## [DESCRIPTION OF THE TASK]
The following data has a line with "align-items: flex-end ->" and a line with "border-radius: none ->". Write out exactly those lines and all the lines between them.

## [RECORDS TO USE]
---*---

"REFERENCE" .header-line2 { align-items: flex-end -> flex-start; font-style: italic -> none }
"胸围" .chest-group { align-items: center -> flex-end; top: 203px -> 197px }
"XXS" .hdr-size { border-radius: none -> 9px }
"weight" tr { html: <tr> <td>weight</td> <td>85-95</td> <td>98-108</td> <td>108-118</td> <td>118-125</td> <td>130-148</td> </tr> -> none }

---*---

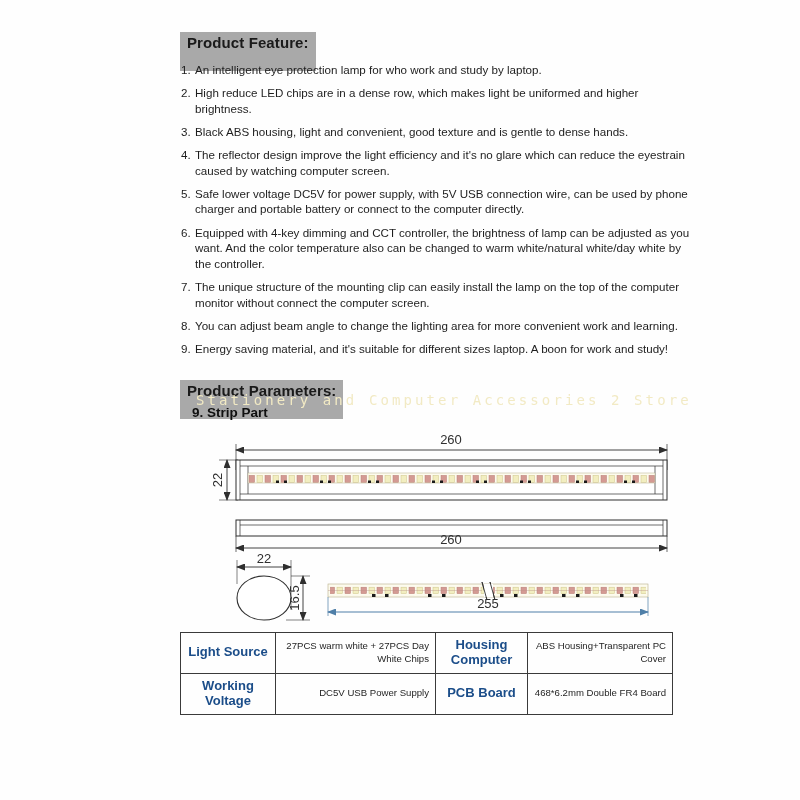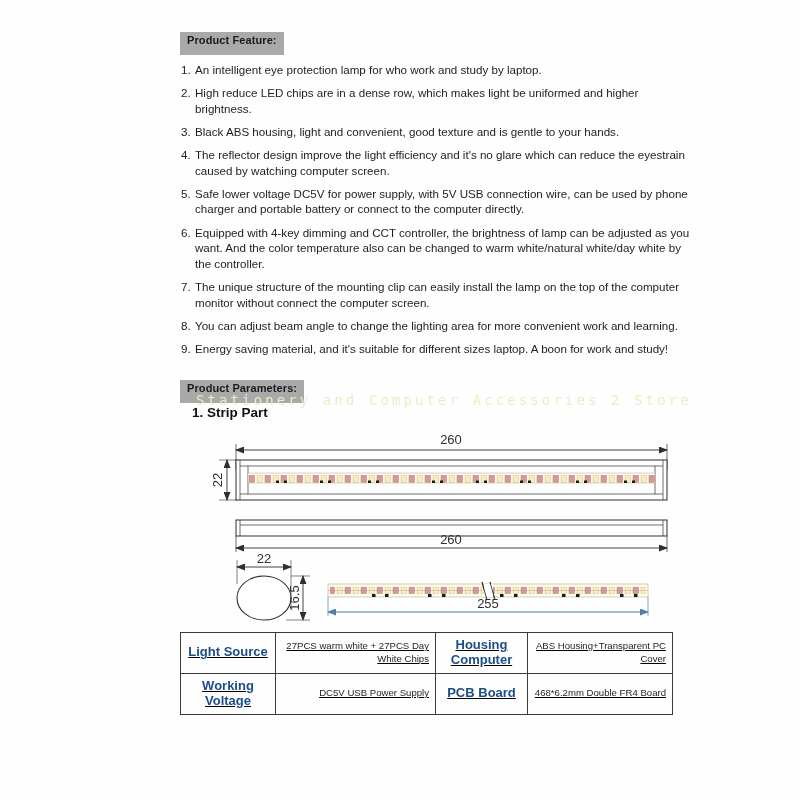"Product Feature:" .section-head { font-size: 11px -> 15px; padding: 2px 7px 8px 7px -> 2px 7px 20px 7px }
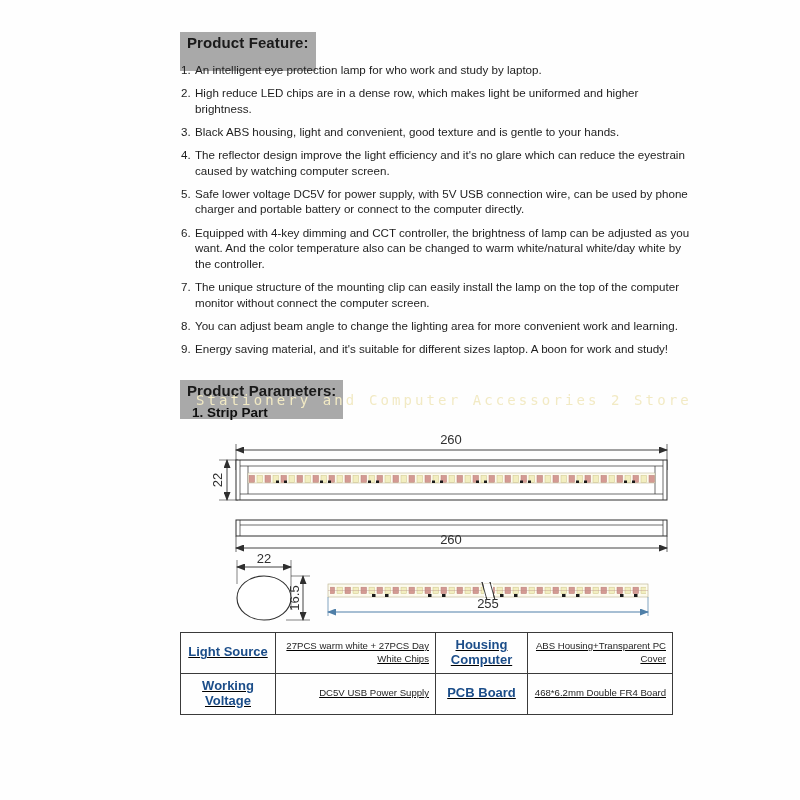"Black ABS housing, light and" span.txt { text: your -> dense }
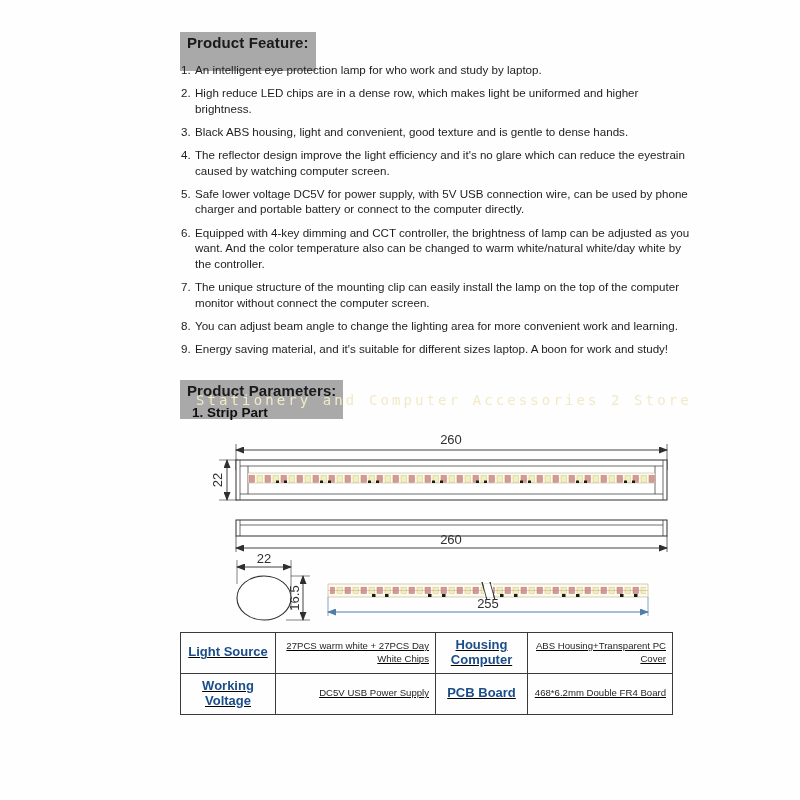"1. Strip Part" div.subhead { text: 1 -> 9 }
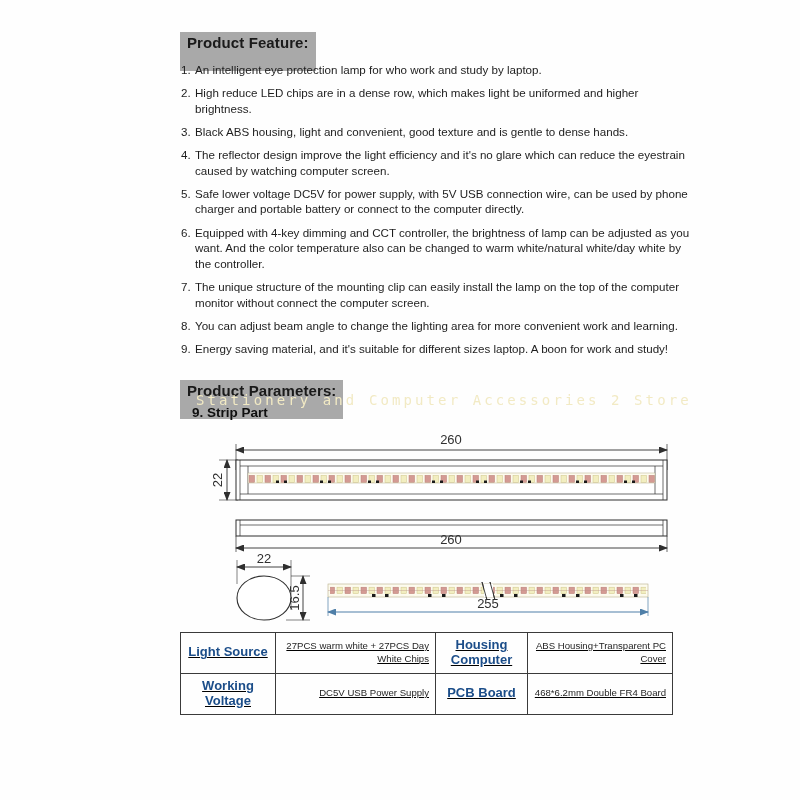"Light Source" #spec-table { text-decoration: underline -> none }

---*---

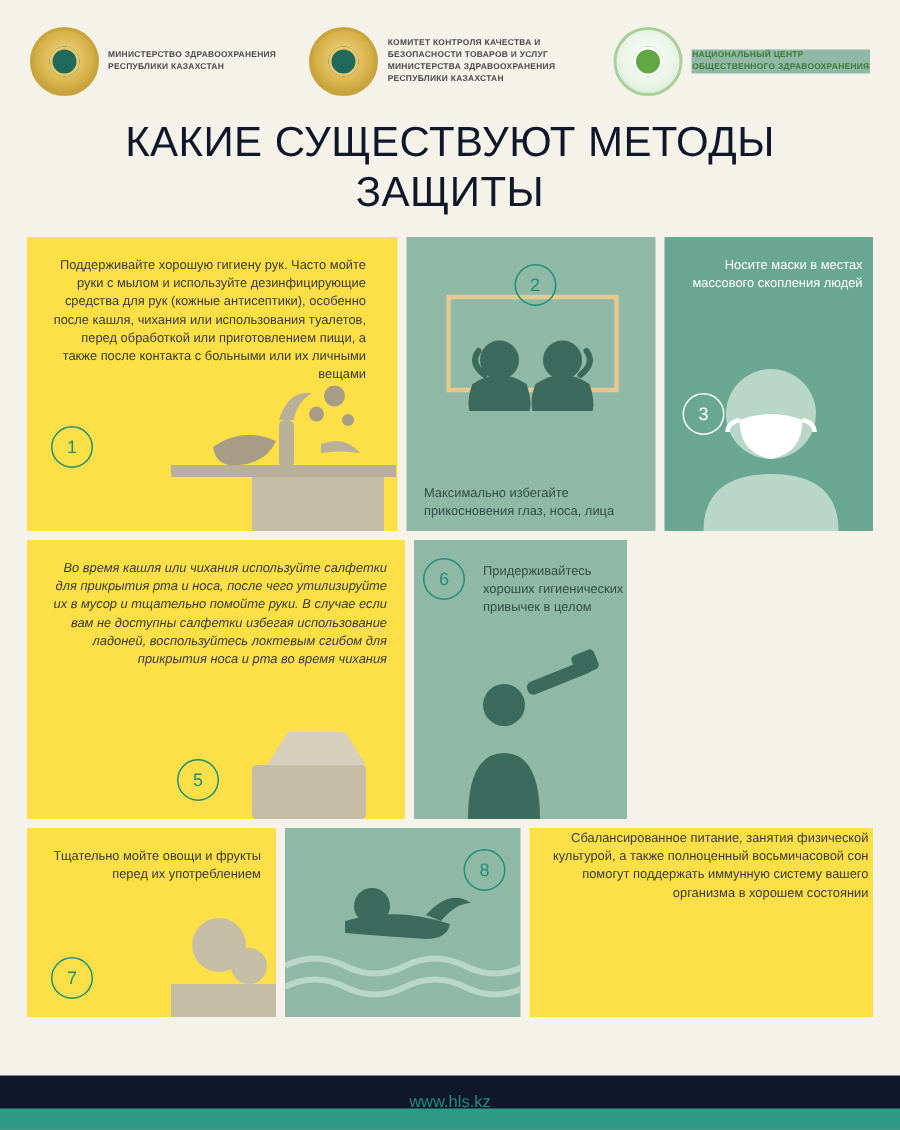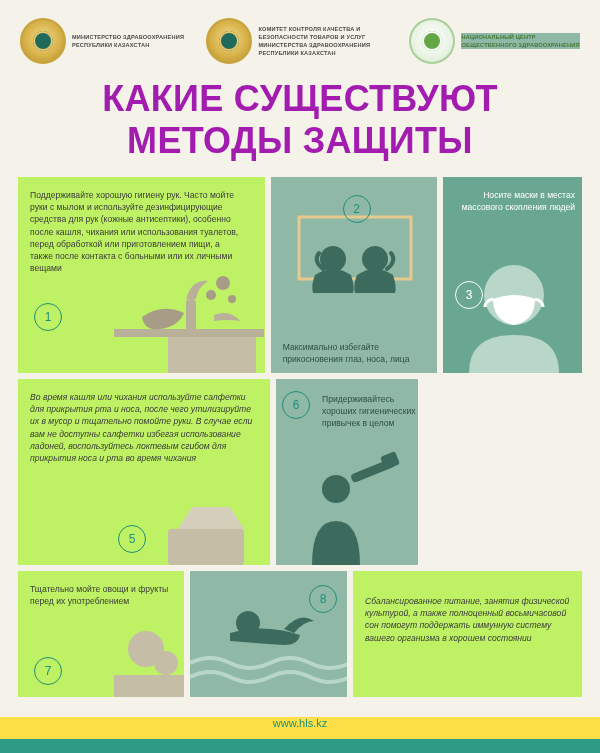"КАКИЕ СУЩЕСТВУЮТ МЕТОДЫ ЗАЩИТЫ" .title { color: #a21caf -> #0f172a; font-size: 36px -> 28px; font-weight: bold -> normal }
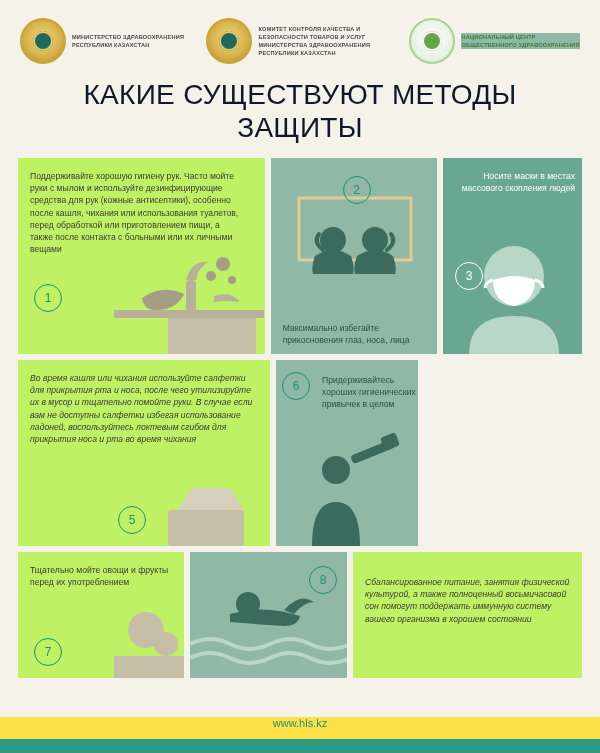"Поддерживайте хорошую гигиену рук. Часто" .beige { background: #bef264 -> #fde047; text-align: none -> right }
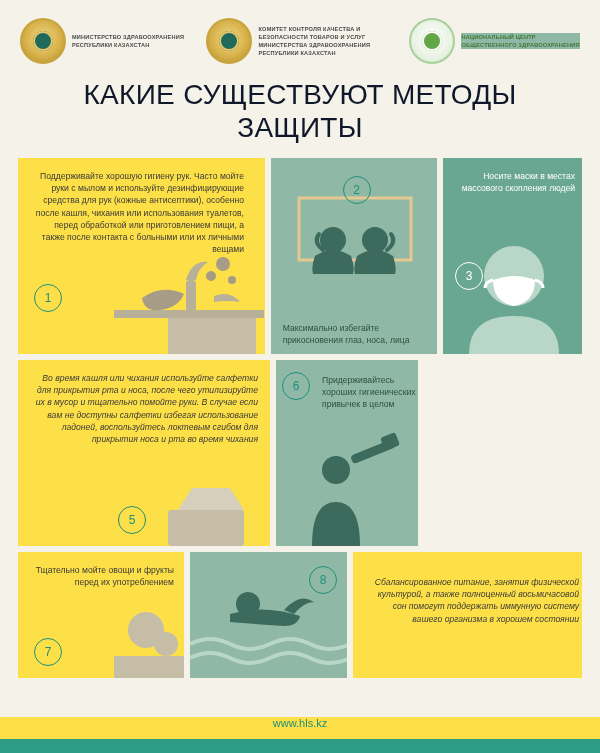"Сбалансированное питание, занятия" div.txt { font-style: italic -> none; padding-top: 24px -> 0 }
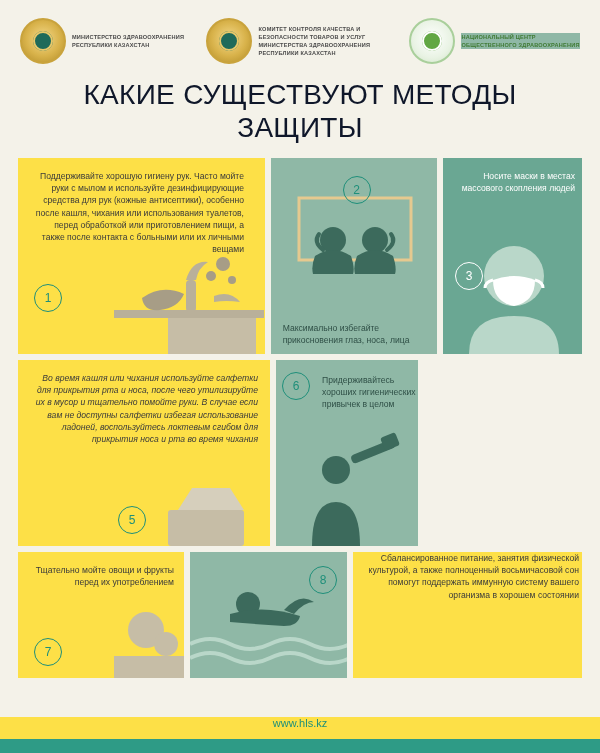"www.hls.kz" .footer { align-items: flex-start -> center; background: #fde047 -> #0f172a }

---*---

## [RESULT OF THIS EXERCISE]
"REFERENCE" .header-line2 { align-items: flex-end -> flex-start; font-style: italic -> none }
"胸围" .chest-group { align-items: center -> flex-end; top: 203px -> 197px }
"XXS" .hdr-size { border-radius: none -> 9px }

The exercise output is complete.